GedionZelalemArsenal1-CoventryCity (Getty)


Gedion Zelalem received an early birthday present he won’t ever forget.

Just two days shy of his 17th birthday, Zelalem made his Arsenal debut, entering as a substitute in the 71st minute for Alex Oxlade-Chamberlain. Zelalem didn’t score but he did help provide a superb pass to teammate Santi Cazorla that finished with Olivier Giroud slamming the ball home for Arsenal’s third of the night in a 4-0 victory against Coventry City.

Born in Berlin, Germany and the son of Ethiopian parents, Zelalem spent six years (from age 9 to 15) living in Bethesda, Md. and developing his game with the local club team Olney Rangers. After being spotted at the well-renowned Dallas Cup youth tournament in 2011 by Arsenal scouts, Zelalem and his family moved to London last January where he joined the club’s academy full time. Zelalem is expected to sign his first professional contract this weekend once he turns 17-years old.

Though he lived in the U.S. and reportedly has a U.S. green card (along with his father), Zelalem currently only has German and Ethiopian citizenship and he’s currently in the Germany youth system, having most recently featured for the German Under-17s in a friendly match last fall.

It’s unlikely that Zelalem will ever be able to play for the U.S. since he’s no longer living in the country, but it’s a nice sign that a club in the U.S. can help develop a player who ends up at one of the biggest soccer clubs in the world.


What do you think of this news? Excited for Zelalem’s future? Think he ends up playing for Germany internationally?

Share your thoughts below.


  1. What’s interesting here is that according to the articles if all else were equal, his first choice would be to play for the US (ahead of Germany and Ethiopia). Now that is something.

    What’s sad is that he might really want to play for the US, but because of the citizenship complications might not be able to. Or might have to choose between keeping his work permit with Arsenal or going into club limbo.

    Let’s hope that he doesn’t play in the German euro qualies in March so his options are still open.

    • his status has been discussed before…

      1-he was born in Germany, thus he carries an EU passport and playing in UK is not a problem.

      2-he does feel American but he has confided to close friends in the DC area that he wants to represent Germany. It seems he is following his father’s advice and preference.
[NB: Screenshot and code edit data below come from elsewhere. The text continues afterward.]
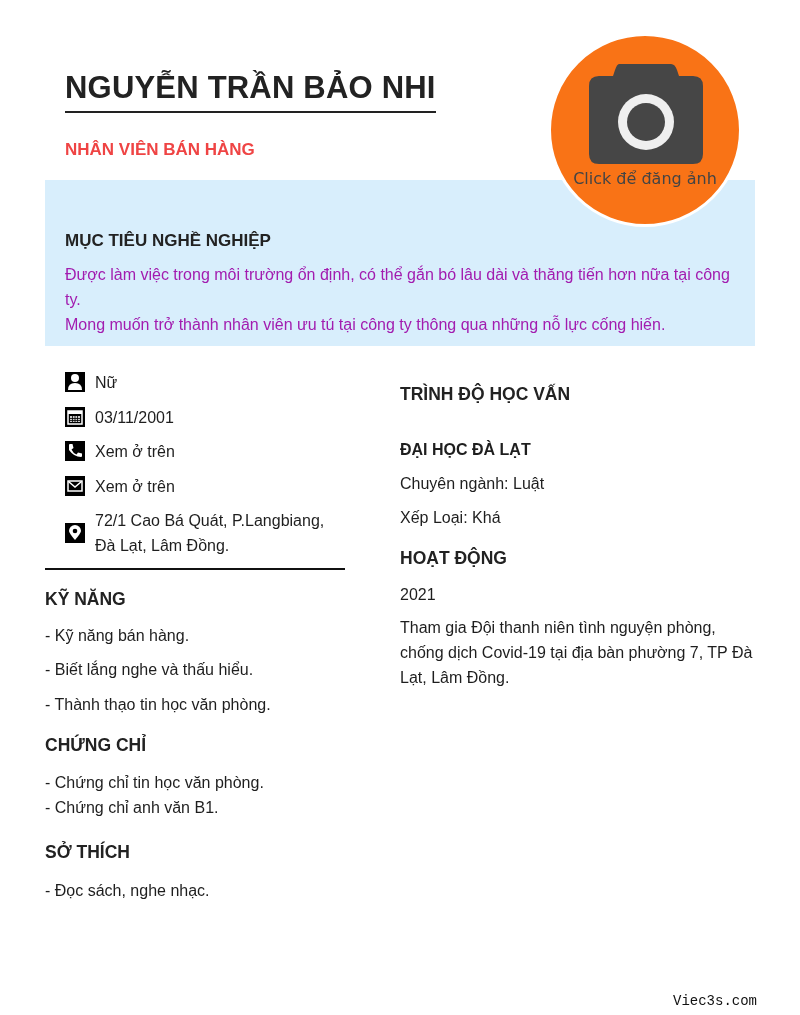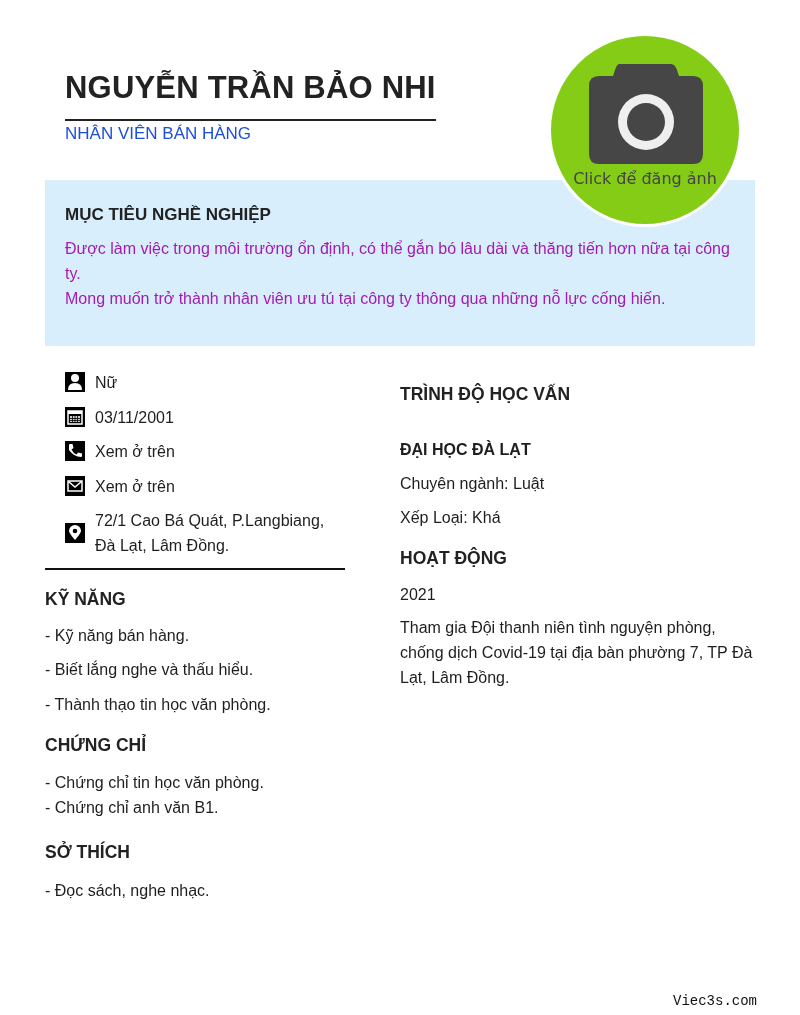"NGUYỄN TRẦN BẢO NHI" .name { padding-bottom: 11px -> 3px }
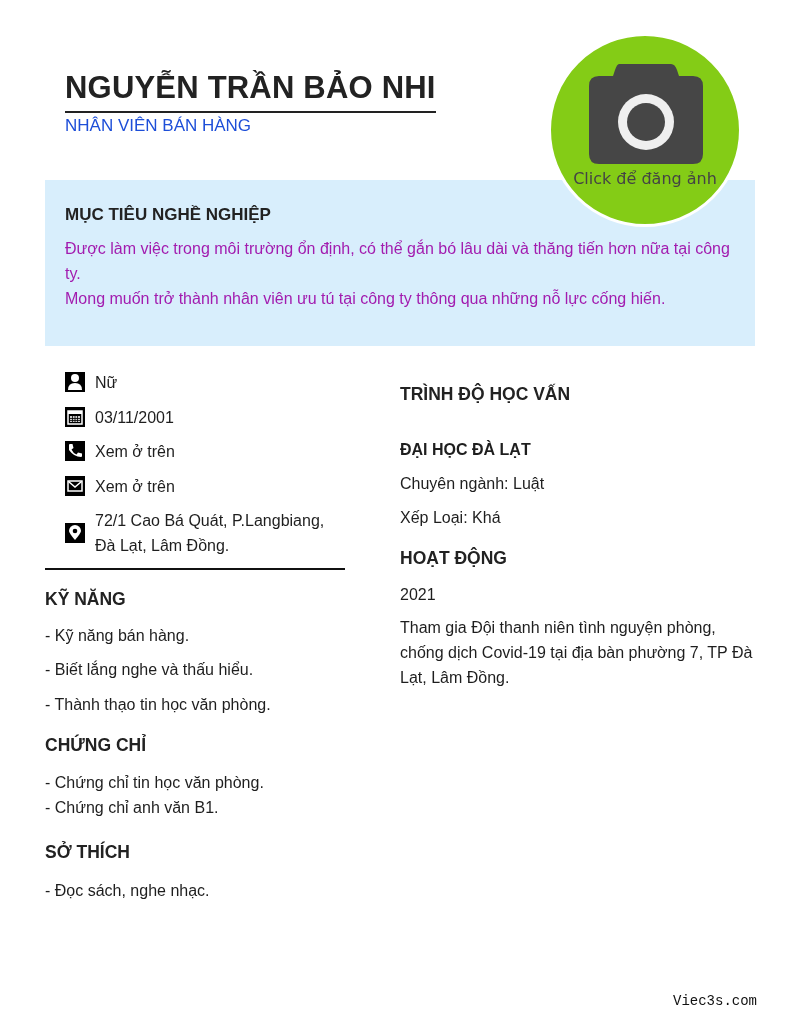"NHÂN VIÊN BÁN HÀNG" .title { color: #1d4ed8 -> #ef4444; font-weight: none -> bold; margin-top: 2px -> 26px }
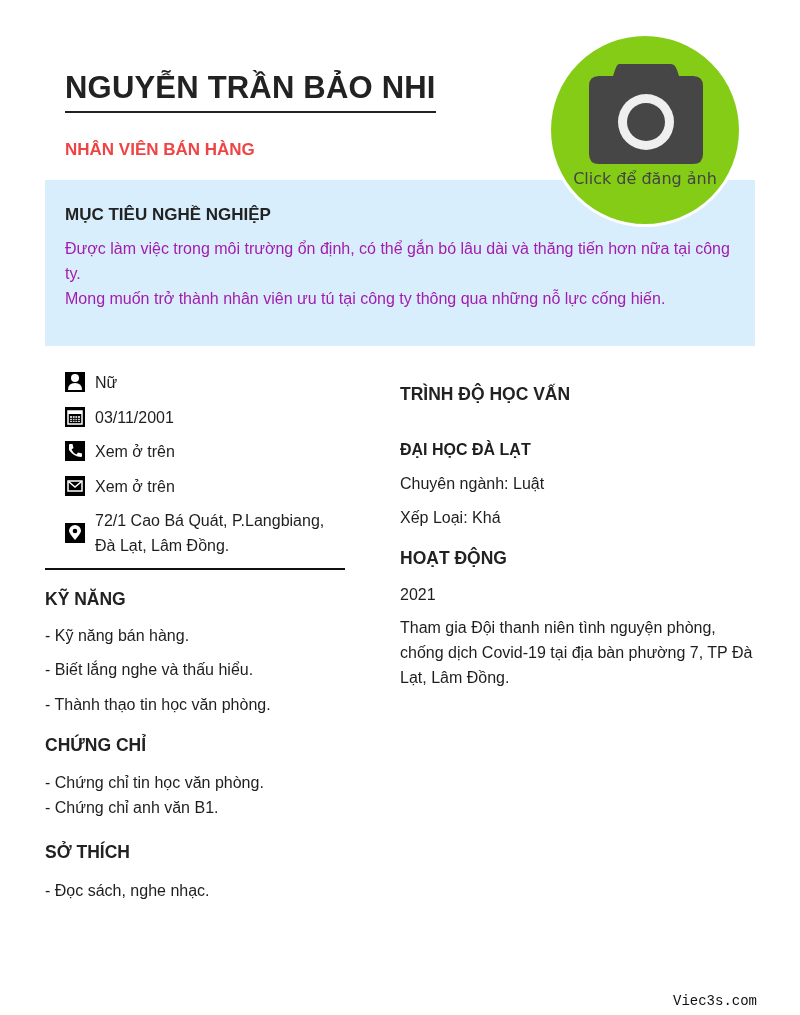"Click để đăng ảnh" .avatar { background: #84cc16 -> #f97316 }
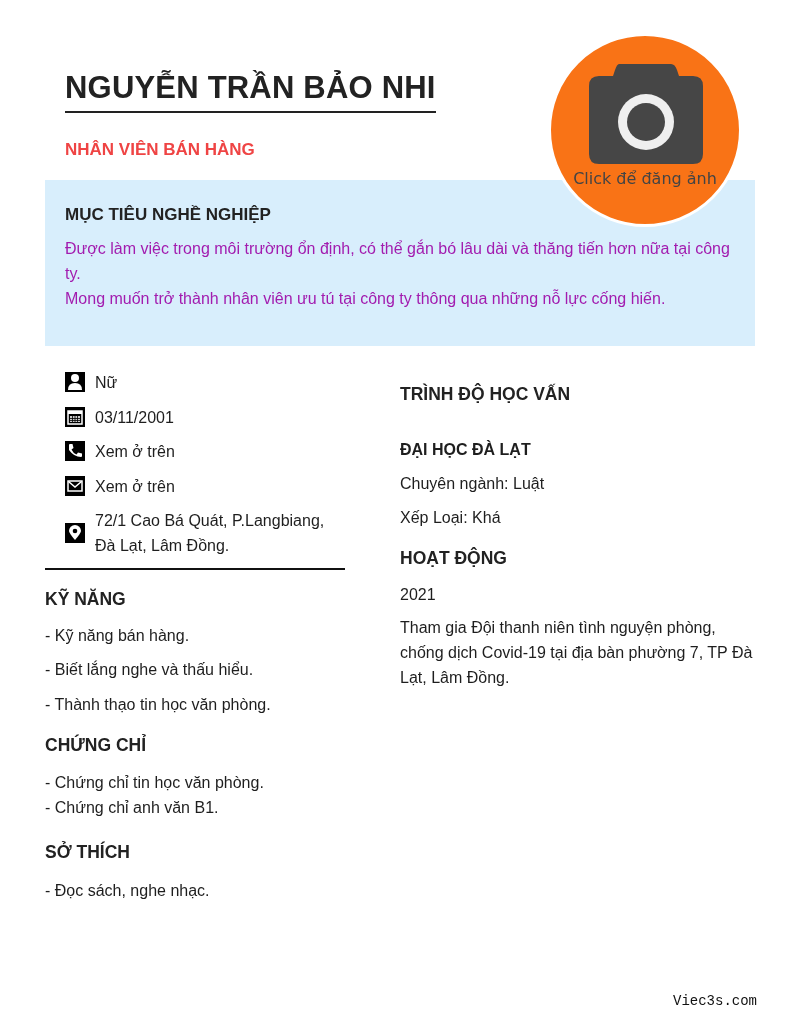"MỤC TIÊU NGHỀ NGHIỆP" .objective { padding: 24px 20px 0 20px -> 50px 20px 0 20px }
      His father and mother moved to Germany as refugees, then Gedion was born. They applied for visas to the US and got accepted as immigrants in 2008, Gedion’s mother died due to illness (not sure if in Germany or USA). Gedion moved to the UK at 16 when he didn’t even have a green card. He might’ve gotten it last year.

      US immigration law says that you have to physically be in the US by the age of 18 to apply for and obtain citizenship (it takes 1-2 yrs).
      If you apply for US citizenship after your 18 birthday then you would have to go thru formal immigration process (4-5yrs). It gets complicated, since Gedion is not physically present in the US then more than likely citizenship will be denied. It’s a no brainer, since you don’t live or work in the US then you don’t need American citizenship.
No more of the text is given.